Preferably, the sampling assembly comprises an assembly main cylinder, a plurality of inner layer openings are vertically formed in the assembly main cylinder, a plurality of outer layer openings are formed in the surface of the shell, each adjacent outer layer opening is horizontally aligned with each inner layer opening, three layers of sampling cavities are formed in the assembly main cylinder, guide grooves are formed in the upper ends of each layer of sampling cavities, and each layer of sampling cavity is communicated with the corresponding inner layer opening;

the outer wall of the assembly main cylinder is provided with a plurality of groups of matching sliding rings, the inner wall of the shell is provided with a plurality of groups of annular sealing frames, the matching sliding rings are in sliding fit with the annular sealing frames, and each group of matching sliding rings and the annular sealing frames are positioned near the corresponding inner layer opening;

the transmission groove is formed in the center of the assembly main cylinder, and a plurality of driven protruding blocks are integrally arranged on the lower side of the inner wall of the transmission groove.

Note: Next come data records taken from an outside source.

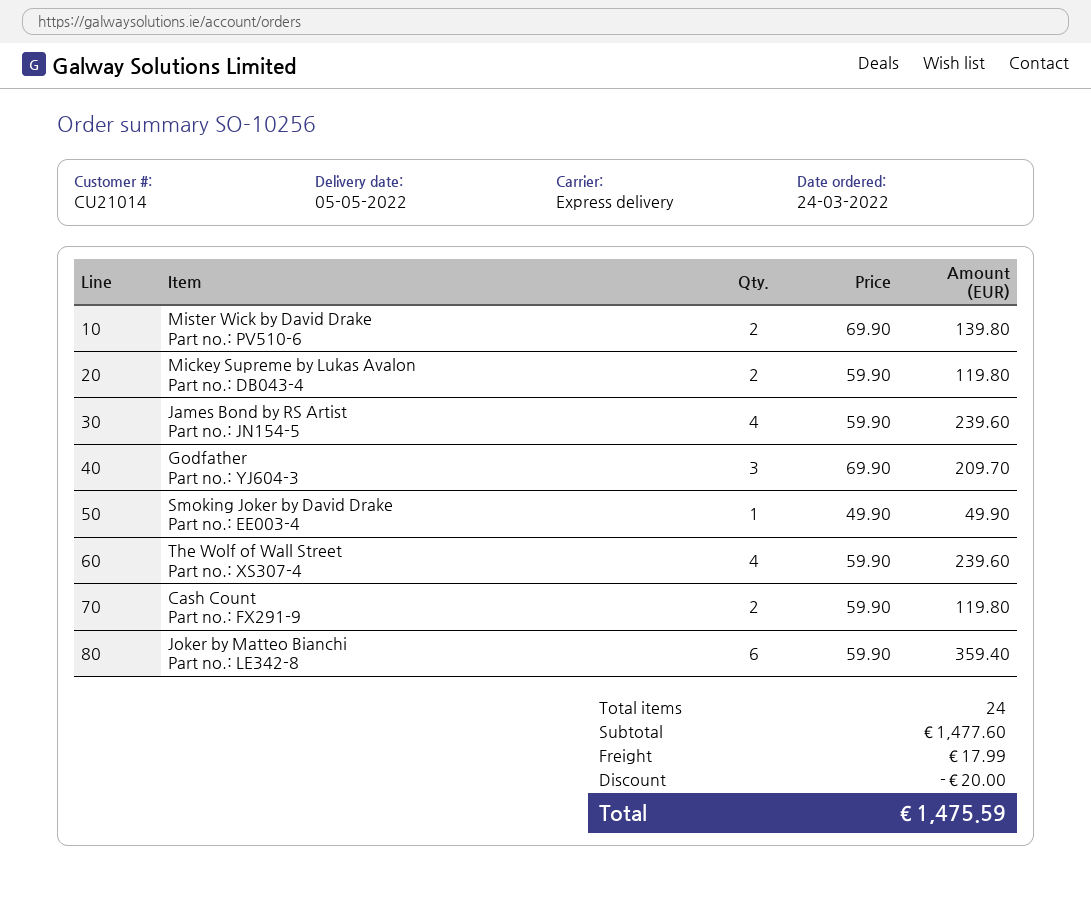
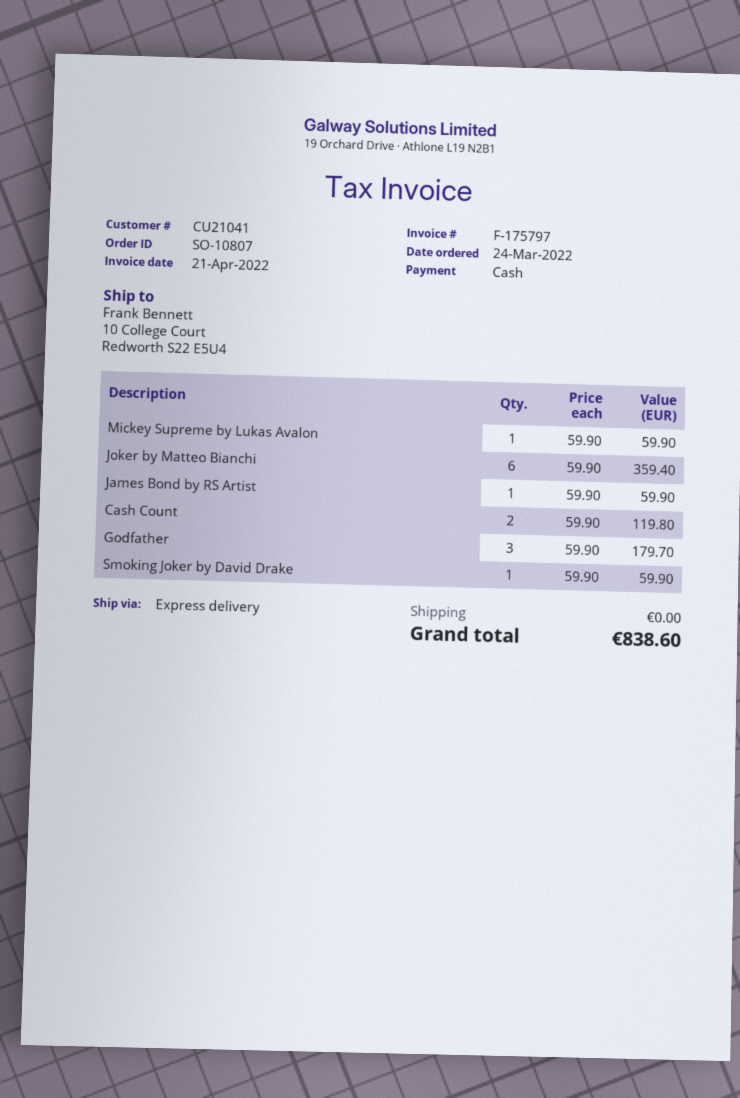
order number: SO-10256 -> SO-10807
customer number: CU21014 -> CU21041
Mister Wick by David Drake: 2 x 69.90 = 139.80 -> none
Mickey Supreme by Lukas Avalon: 2 x 59.90 = 119.80 -> 1 x 59.90 = 59.90
James Bond by RS Artist: 4 x 59.90 = 239.60 -> 1 x 59.90 = 59.90
Godfather: 3 x 69.90 = 209.70 -> 3 x 59.90 = 179.70
Smoking Joker by David Drake: 1 x 49.90 = 49.90 -> 1 x 59.90 = 59.90
The Wolf of Wall Street: 4 x 59.90 = 239.60 -> none
discount: 20.00 -> none
shipping: 17.99 -> 0.00
total: 1475.59 -> 838.60

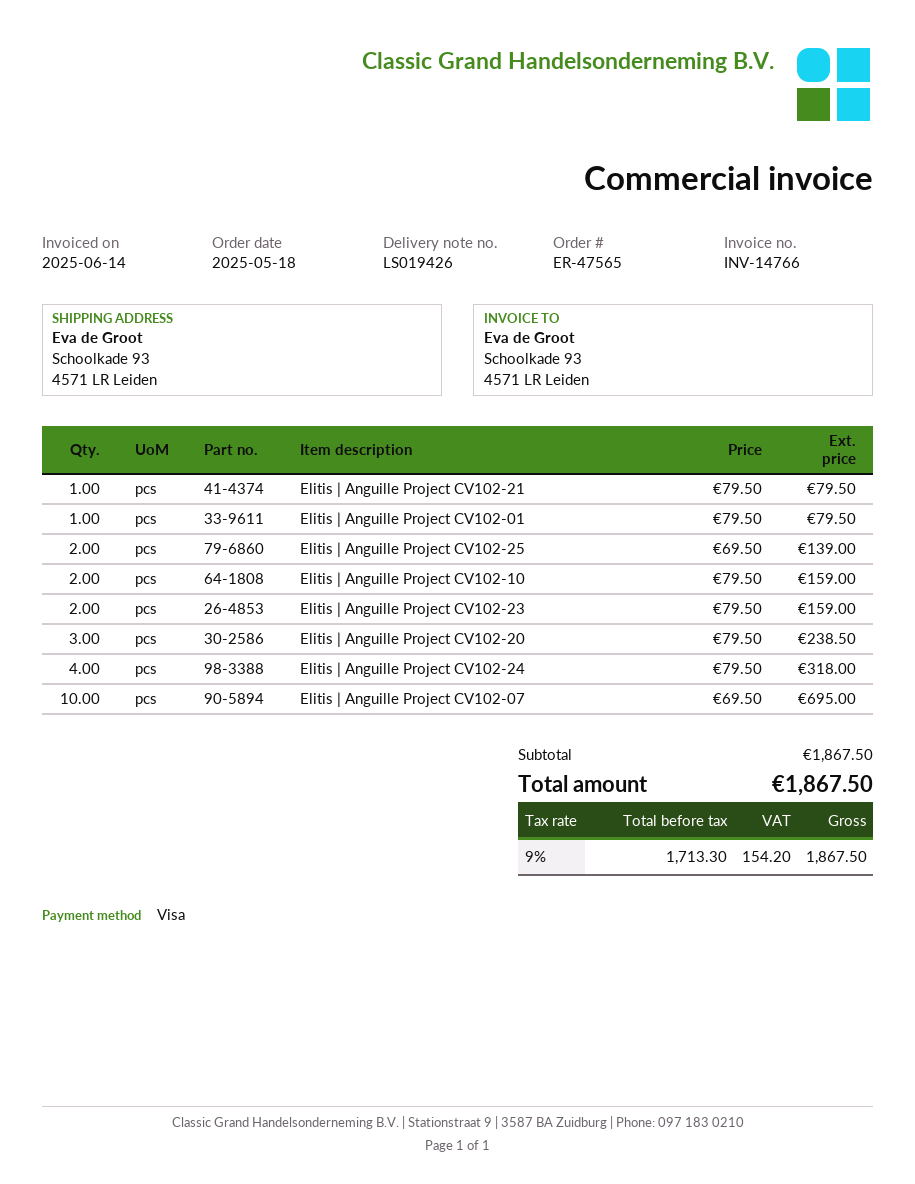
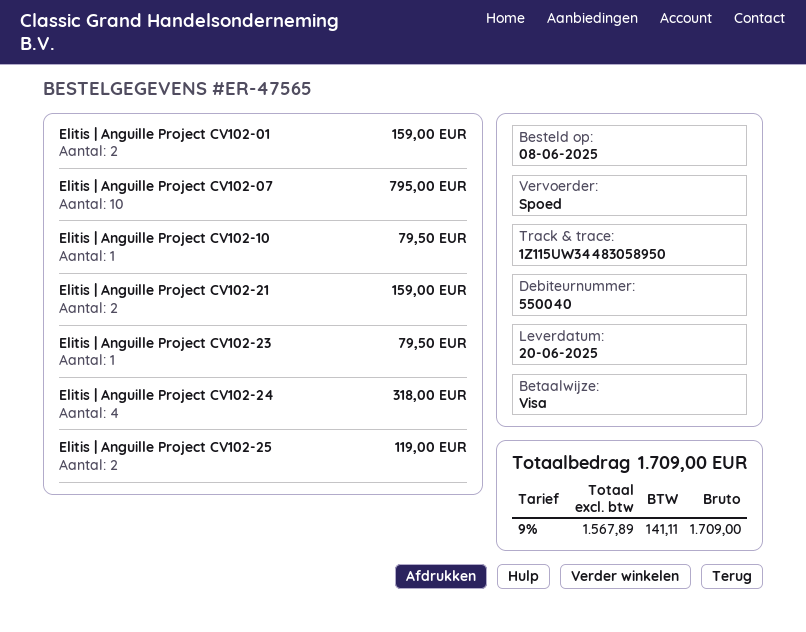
order date: 2025-05-18 -> 2025-06-08
Elitis | Anguille Project CV102-21: 1 for 79.50 -> 2 for 159.00
Elitis | Anguille Project CV102-01: 1 for 79.50 -> 2 for 159.00
Elitis | Anguille Project CV102-25: 2 for 139.00 -> 2 for 119.00
Elitis | Anguille Project CV102-10: 2 for 159.00 -> 1 for 79.50
Elitis | Anguille Project CV102-23: 2 for 159.00 -> 1 for 79.50
Elitis | Anguille Project CV102-20: 3 for 238.50 -> none
Elitis | Anguille Project CV102-07: 10 for 695.00 -> 10 for 795.00
net: 1713.30 -> 1567.89
tax: 9% = 154.20 -> 9% = 141.11
total: 1867.50 -> 1709.00

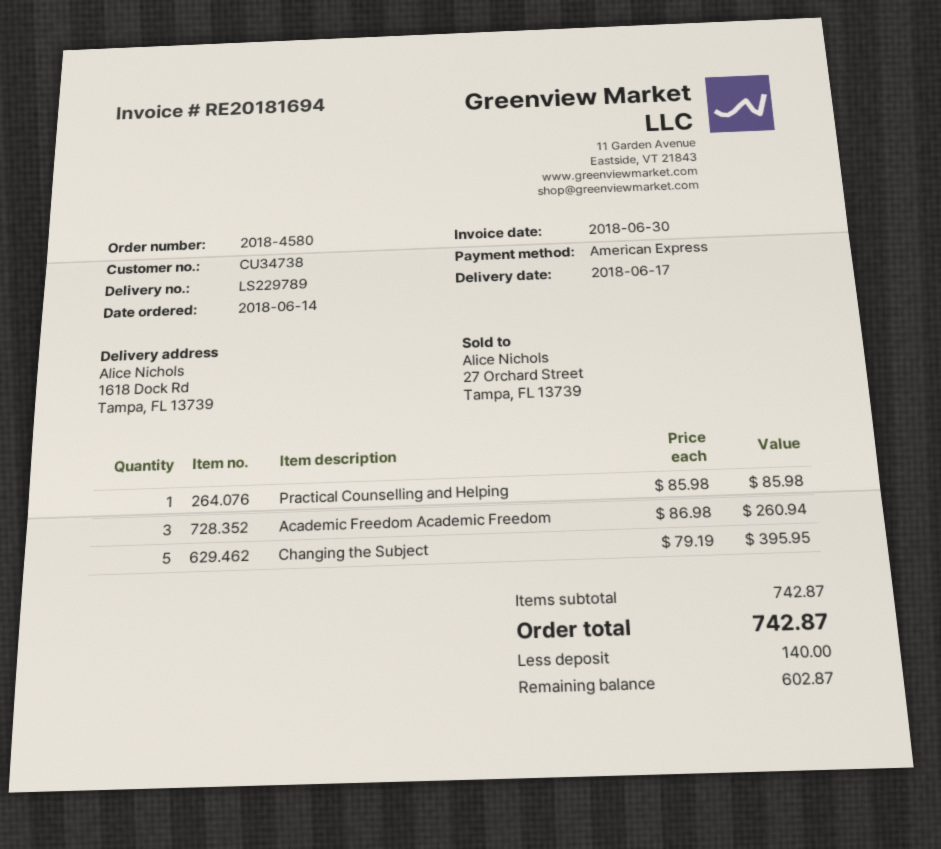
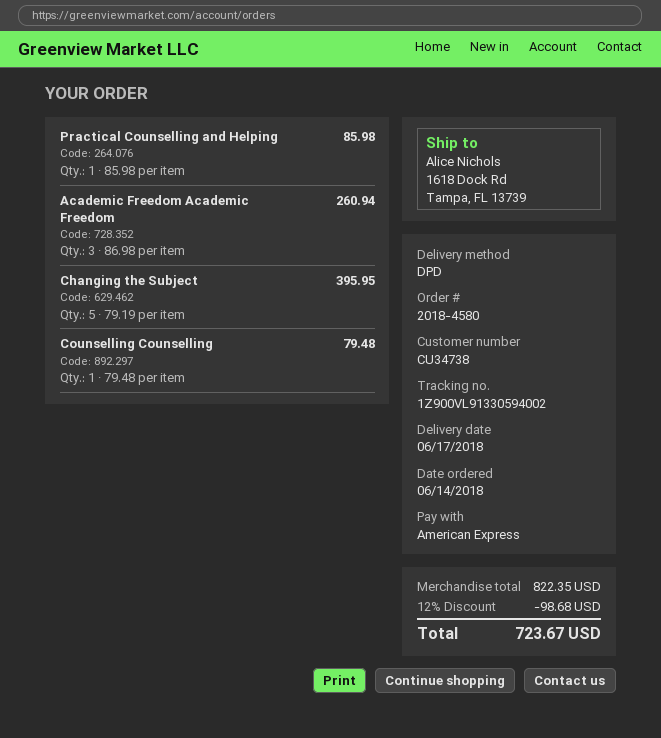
Counselling Counselling: none -> 1 x 79.48 = 79.48
subtotal: 742.87 -> 822.35
discount: none -> 12% = 98.68
total: 742.87 -> 723.67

Preferably, a plurality of brackets are fixedly arranged in the middle of the inner wall of the shell, and auxiliary rollers are rotatably arranged in the brackets.

Preferably, sealing rings are arranged between each group of annular sealing frames, and rubber rods are respectively arranged at openings of the sealing rings.

Preferably, the transmission assembly comprises an extension shell, the extension shell is fixedly arranged at the bottom of the shell, a driving motor is fixedly arranged in the extension shell, a water pressure sensor is arranged at the bottom of the driving motor, a transmission rod is fixedly arranged at the output end of the driving motor, and a plurality of transmission blocks matched with the driven protruding blocks are arranged at the lower side of the rod body of the transmission rod.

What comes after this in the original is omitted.